Cersei, however, is not the sort to suffer abuse, and hatches a plan to remove the Tyrells. Like most of Cersei’s plans, it’s initially clever, but incredibly short-sighted. She recruits a religious leader among the poor of King’s Landing called the High Sparrow and empowers him to make an army of believers called the Faith Militant. She points them at Margaery’s brother Loras, who is arrested for his homosexuality. Margaery is implicated as well, for committing perjury to cover for her brother.

But Cersei grows overconfident and, visiting the High Sparrow, finds herself arrested for her crimes of adultery and incest. She is imprisoned and tortured, until given the opportunity to conduct a Walk of Atonement, where her hair is shaved, she’s stripped naked, and she’s forced to walk in front of the jeering crowds to return to the Red Keep. There she discovers that her familial rivals have taken power, with Ser Kevan acting as Hand of the King with Pycelle’s support. The one bit of good news: Qyburn has apparently succeeded in reanimating Ser Gregor Clegane, now appointed to the Kingsguard.

Jaime isn’t present for this since he’s been sent to Dorne to recover the other child, Myrcella, engaged to Prince Trystane Martell and threatened by Ellaria Sand, Oberyn’s paramour. The less said about the Dorne journey the better, but it ends with Myrcella’s death by poison.

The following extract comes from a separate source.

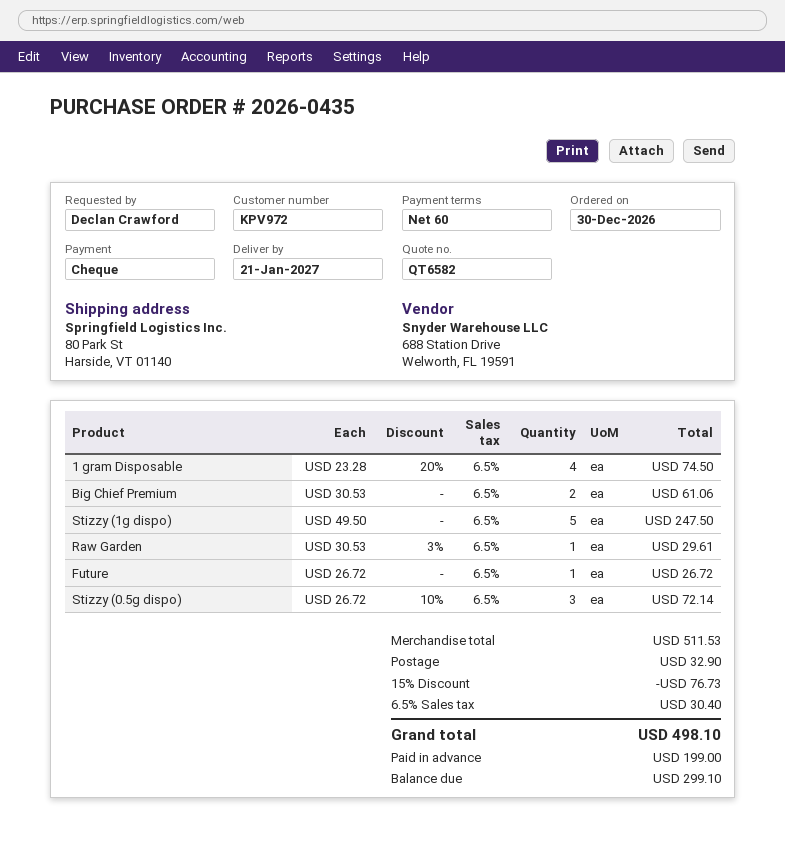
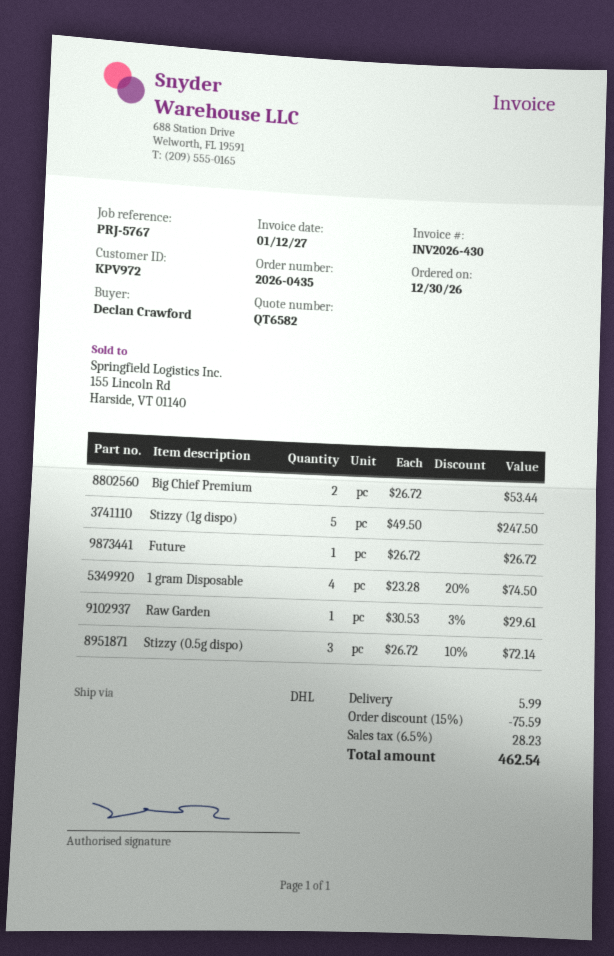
Big Chief Premium: 2 x 30.53 = 61.06 -> 2 x 26.72 = 53.44
discount: 15% = 76.73 -> 15% = 75.59
shipping: 32.90 -> 5.99
tax: 6.5% = 30.40 -> 6.5% = 28.23
total: 498.10 -> 462.54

Tyrion, meanwhile, is on a journey across the Narrow Sea to Essos, where he ends up as an adviser to Daenerys Targaryen.

In the sixth season, Cersei, Jaime, and Olenna Tyrell hatch a plan to threaten the Sparrows and free King’s Landing from their influence. They’re outmaneuvered by Margaery, who brings King Tommen into the High Sparrow’s influence. Jaime is sent away from King’s Landing to the Lannister armies in the Riverlands, and Tommen also removes Cersei’s best option for winning her trial when he bans trial by combat.

Cersei is forced to resort to desperate measures. In the season finale, she launches a decapitation strike, working with Qyburn to plant wildfire under the Sept of Baelor. She skips her trial, and only Margaery realizes what is happening. Before the young queen can convince the High Sparrow to evacuate, the plan goes off, the building is destroyed, and all Cersei’s enemies—the Sparrows, the Tyrells, Kevan Lannister, Grand Maester Pycelle—are killed. Although she prevented Tommen from attending, he realizes what has happened and commits suicide.

Jaime Lannister, having succeeded with his task in retaking the Riverlands, rides into King’s Landing to discover that Cersei, having killed literally everyone else in her way, is being crowned Queen of the Seven Kingdoms, with Qyburn as her Hand.

Cersei is, however, not the only Lannister to get a promotion. Tyrion becomes the leader of Meereen in Dany’s absence, and though his attempts at making peace in Slaver’s Bay fail, his loyalty and counsel when Dany returns gains her confidence, and she names him her Hand. He now sails with her army against his sister, Queen Cersei Lannister, First of Her Name.